だが、本当にそうだろうか。一方に「男を立てることに喜びを見出す女」がいて、他方に、その対としての「女に立ててもらいたがる男」がいる限り、男尊女卑と男尊女子は、今後も温存され続けるのではないだろうか。男の弱体化を嘆く女がいるのを見ていると、そうとしか思えない。だとすると、男尊女卑は消滅に向かうどころか、歴史に逆行して甦ってくるかもしれない。そうなれば、力の理論が支配する男性原理も本格的に復活してしまう。
だから、男が弱っている今は、チャンスなのである。再び男に強くなってもらうのではなく、女が男性原理に拠らずに主導権を握る。そうしてこそ、弱肉強食の冷酷な力の理論ではなく、より手触りの温かい、共存の度合いが高い社会を構築できるのではないか。
つまり、今こそフェミニズムを蘇らせるべきなのである。それは、かつて権勢を誇っていた上野千鶴子や田嶋陽子を引き継ぐ形での復権ではない。彼女達をアンチテーゼとして正しく乗り越える形での復権でなくてはならない。過去のものとされたフェミニズムを、止揚するのだ。

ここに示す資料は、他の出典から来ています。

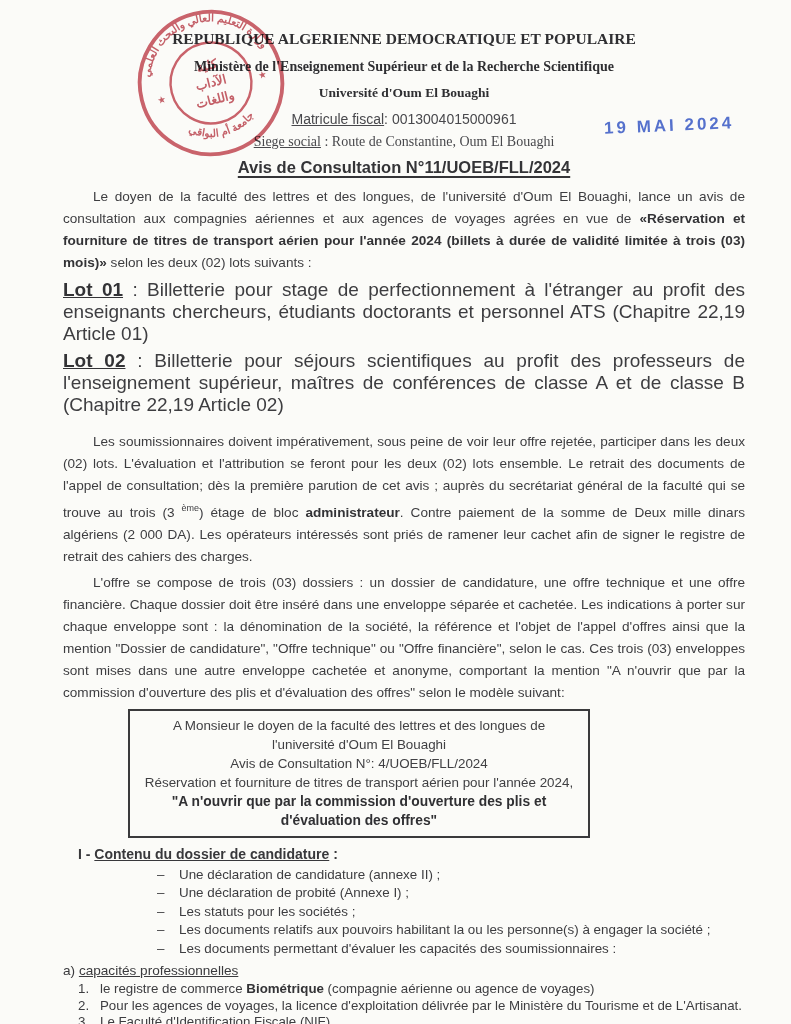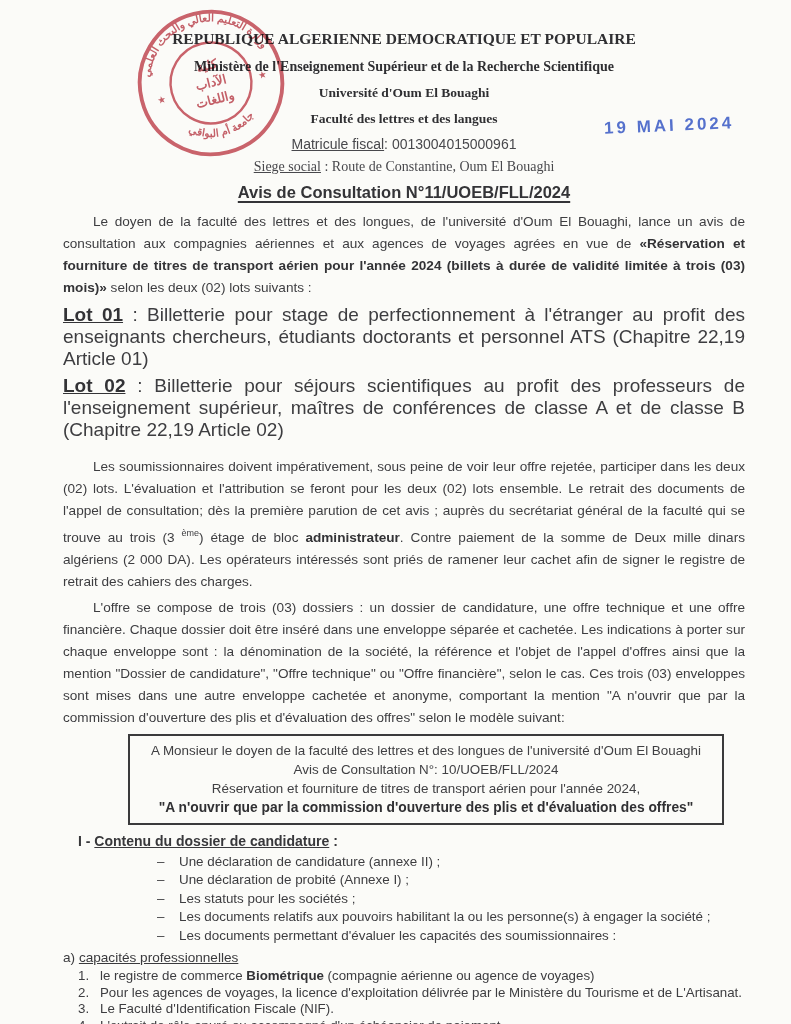--- a/index.html
+++ b/index.html
@@ -107,7 +107,6 @@
   <div class="hdr hdr1">REPUBLIQUE ALGERIENNE DEMOCRATIQUE ET POPULAIRE</div>
   <div class="hdr hdr2">Ministère de l'Enseignement Supérieur et de la Recherche Scientifique</div>
   <div class="hdr hdr3">Université d'Oum El Bouaghi</div>
-  <div class="hdr hdr4">Faculté  des lettres et des langues</div>
   <div class="reg"><span class="lbl">Matricule fiscal</span><span>: 0013004015000961</span></div>
   <div class="reg siege"><span class="lbl">Siege social</span><span> : Route de Constantine, Oum El Bouaghi</span></div>
 

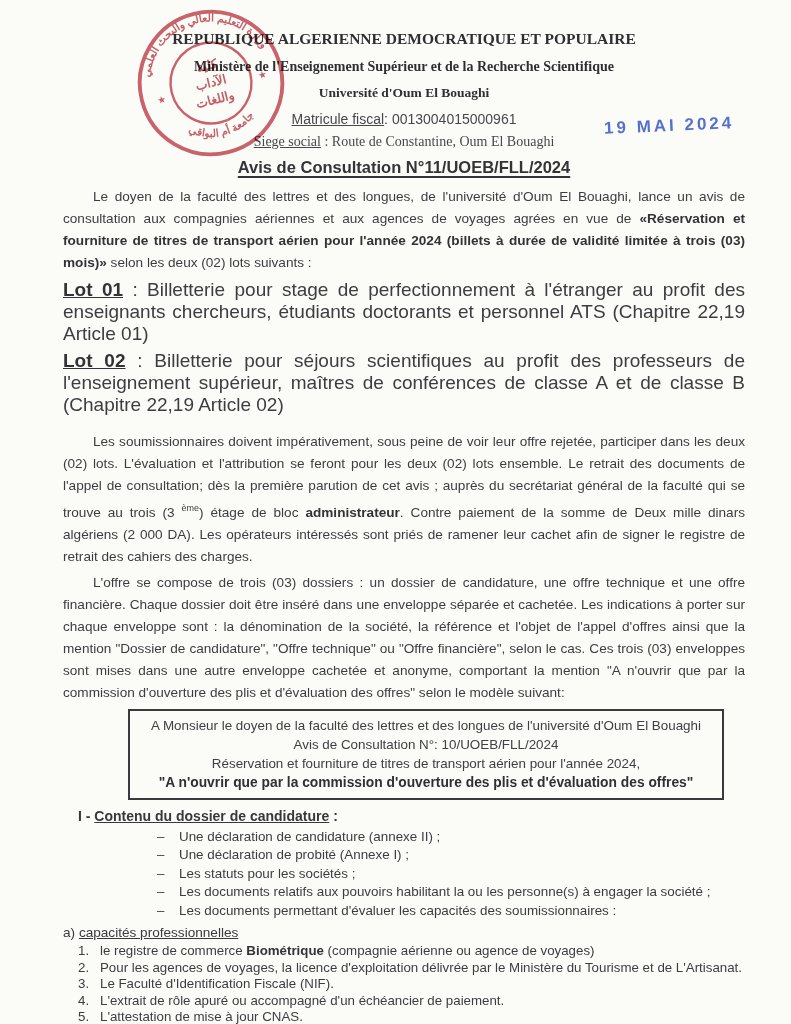--- a/index.html
+++ b/index.html
@@ -37,7 +37,7 @@
   sup{font-size:9px;}
   
   .env-box{
-    width:596px;box-sizing:border-box;
+    width:462px;box-sizing:border-box;
     margin:4px 0 7px 65px;
     border:2px solid #3a3a3c;
     padding:5px 12px 6px;

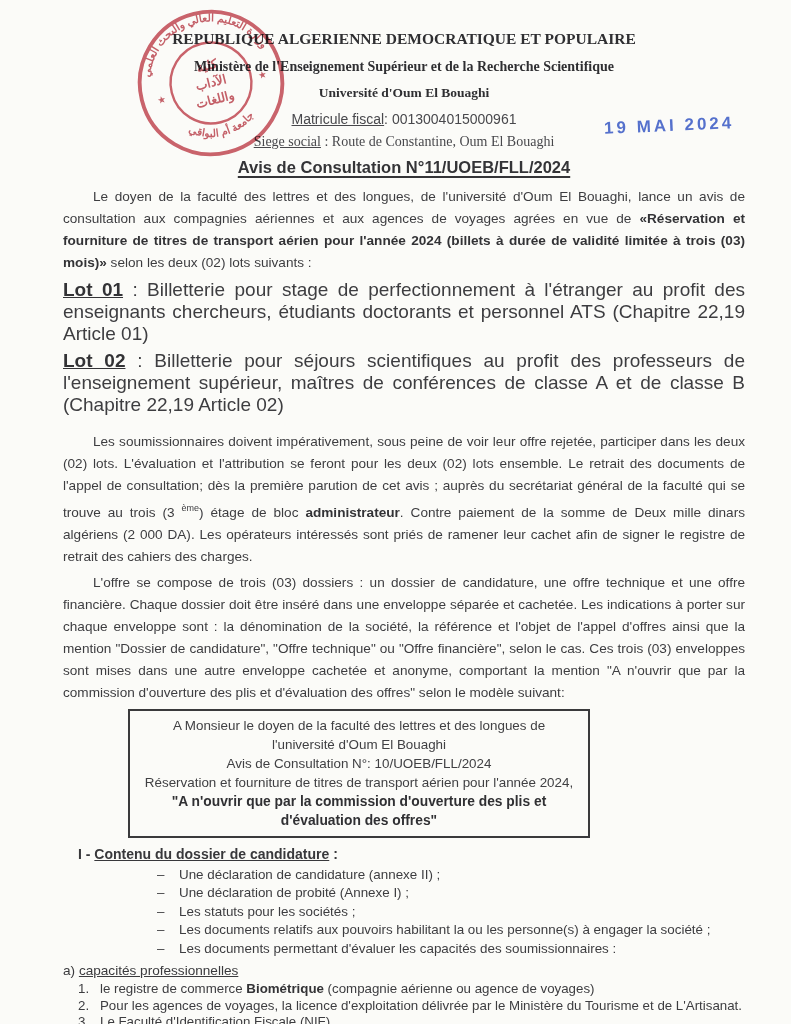--- a/index.html
+++ b/index.html
@@ -123,7 +123,7 @@
 
   <div class="env-box">
     <div>A Monsieur le doyen de la faculté des lettres et des longues de l'université d'Oum El Bouaghi</div>
-    <div>Avis de Consultation  N°: 10/UOEB/FLL/2024</div>
+    <div>Avis de Consultation  N°: 4/UOEB/FLL/2024</div>
     <div>Réservation et fourniture de titres de transport aérien pour l'année 2024,</div>
     <div class="bold-line">"A n'ouvrir que par  la  commission  d'ouverture  des  plis  et  d'évaluation  des  offres"</div>
   </div>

男に一方的に責任を押し付けず、女も権利の及ぶ範囲で責任を負うフェミニズム。自分の都合だけ、あるいは女の都合だけを考えるのではなく、男の側の都合も考え、そして男と女、並びに性的マイノリティも含めた社会全体のことも考えるフェミニズム。女が主導権を握ったとして、「ビビらない」ことを旨とする男性原理では運営しない、それとは一線を画するフェミニズム・・・。
今のところ小生が構想できるのはここまでである。来たるべきフェミニズムについては、これからも考えていきたい。